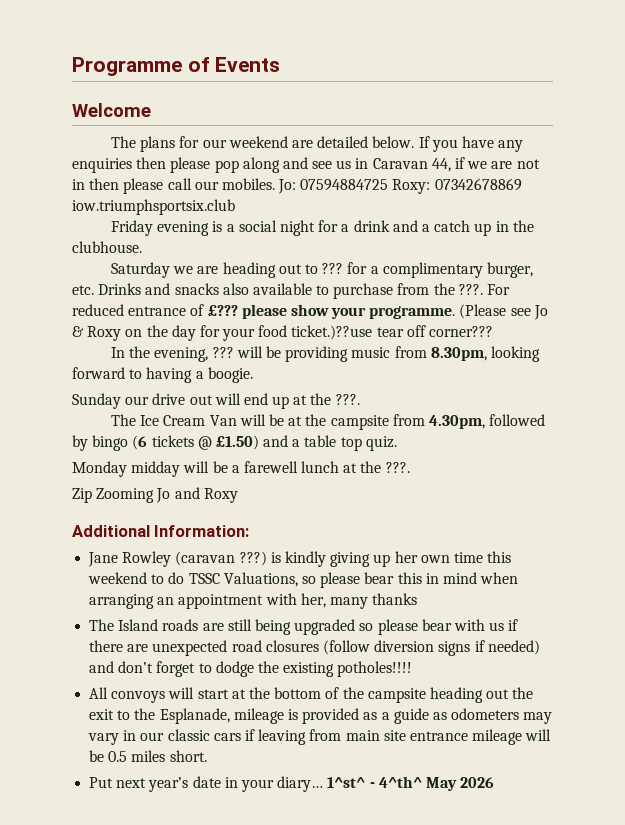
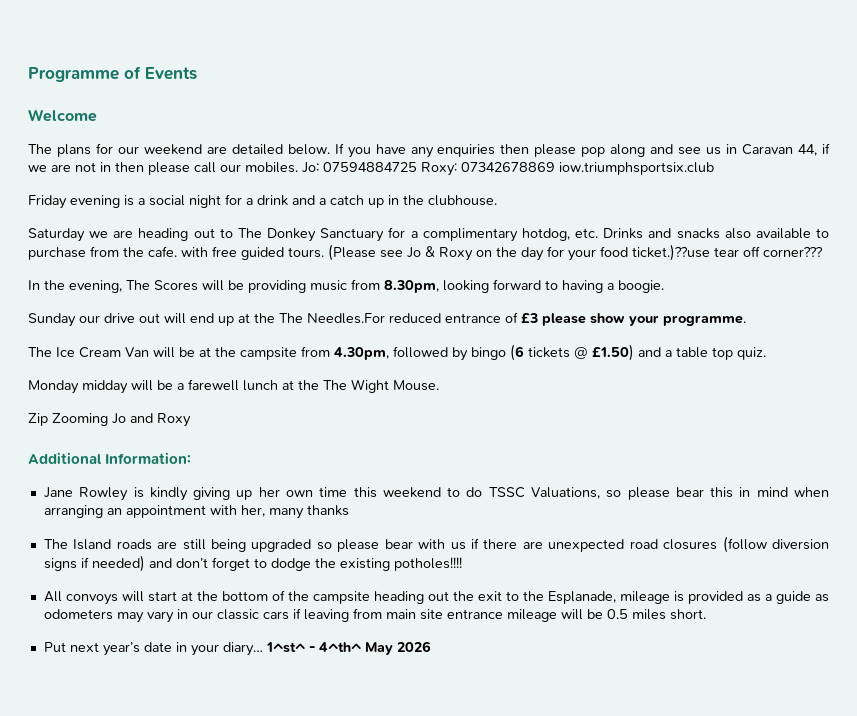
- Saturday we are heading out to ??? for a complimentary burger, etc. Drinks and snacks also available to purchase from the ???. For reduced entrance of £??? please show your programme.
+ Saturday we are heading out to The Donkey Sanctuary for a complimentary hotdog, etc. Drinks and snacks also available to purchase from the cafe. with free guided tours.
- In the evening, ??? will be providing music from 8.30pm, looking forward to having a boogie.
+ In the evening, The Scores will be providing music from 8.30pm, looking forward to having a boogie.
- Sunday our drive out will end up at the ???.
+ Sunday our drive out will end up at the The Needles.For reduced entrance of £3 please show your programme.
- Monday midday will be a farewell lunch at the ???.
+ Monday midday will be a farewell lunch at the The Wight Mouse.
- Jane Rowley (caravan ???) is kindly giving up her own time this weekend to do TSSC Valuations, so please bear this in mind when arranging an appointment with her, many thanks
+ Jane Rowley is kindly giving up her own time this weekend to do TSSC Valuations, so please bear this in mind when arranging an appointment with her, many thanks

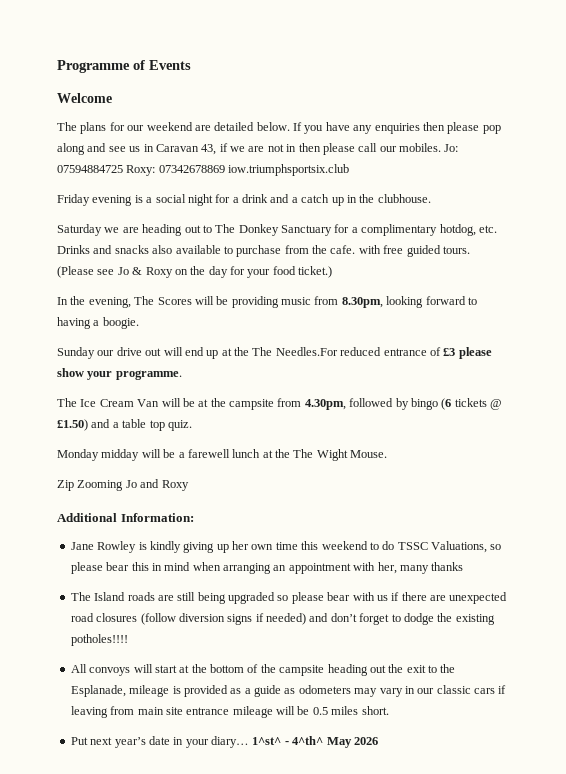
- If you have any enquiries then please pop along and see us in Caravan 44, if we are not in then please call our mobiles.
+ If you have any enquiries then please pop along and see us in Caravan 43, if we are not in then please call our mobiles.
- (Please see Jo & Roxy on the day for your food ticket.)??use tear off corner???
+ (Please see Jo & Roxy on the day for your food ticket.)

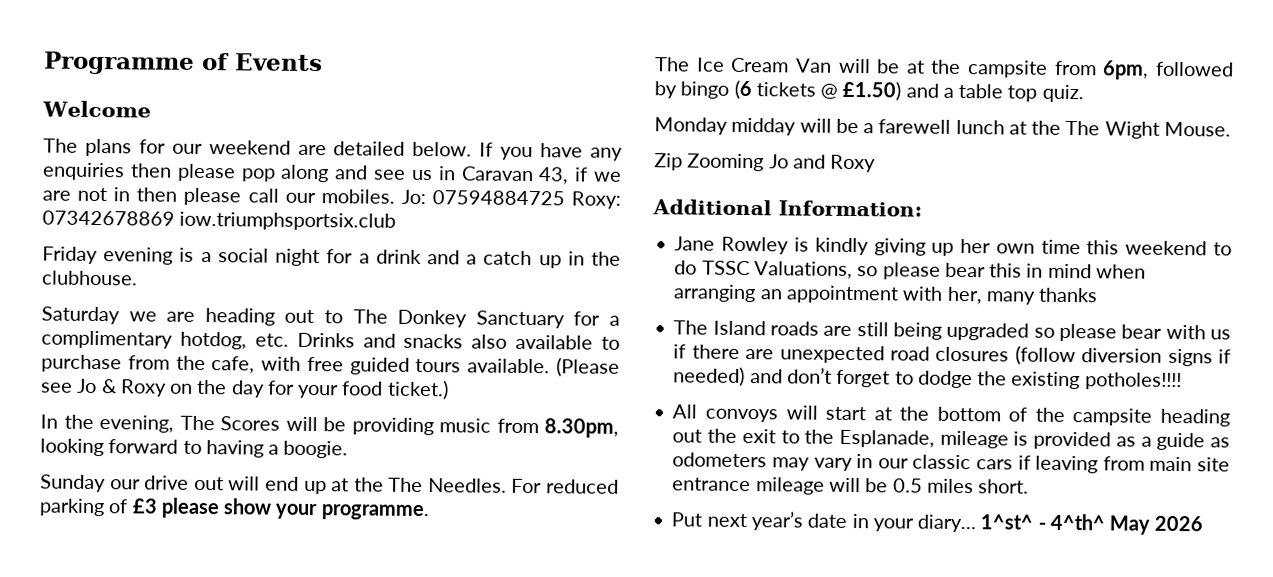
- Saturday we are heading out to The Donkey Sanctuary for a complimentary hotdog, etc. Drinks and snacks also available to purchase from the cafe. with free guided tours.
+ Saturday we are heading out to The Donkey Sanctuary for a complimentary hotdog, etc. Drinks and snacks also available to purchase from the cafe, with free guided tours available.
- Sunday our drive out will end up at the The Needles.For reduced entrance of £3 please show your programme.
+ Sunday our drive out will end up at the The Needles. For reduced parking of £3 please show your programme.
- The Ice Cream Van will be at the campsite from 4.30pm, followed by bingo (6 tickets @ £1.50) and a table top quiz.
+ The Ice Cream Van will be at the campsite from 6pm, followed by bingo (6 tickets @ £1.50) and a table top quiz.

━━━━━━━━━━

**Task goal**
Give again, exactly as written above, every line from the one holding "- If you have" to the one holding "- Sunday our drive out will end up at the The", with both ends kept and the pictures left out.

**Output for this task**
- If you have any enquiries then please pop along and see us in Caravan 44, if we are not in then please call our mobiles.
+ If you have any enquiries then please pop along and see us in Caravan 43, if we are not in then please call our mobiles.
- (Please see Jo & Roxy on the day for your food ticket.)??use tear off corner???
+ (Please see Jo & Roxy on the day for your food ticket.)

- Saturday we are heading out to The Donkey Sanctuary for a complimentary hotdog, etc. Drinks and snacks also available to purchase from the cafe. with free guided tours.
+ Saturday we are heading out to The Donkey Sanctuary for a complimentary hotdog, etc. Drinks and snacks also available to purchase from the cafe, with free guided tours available.
- Sunday our drive out will end up at the The Needles.For reduced entrance of £3 please show your programme.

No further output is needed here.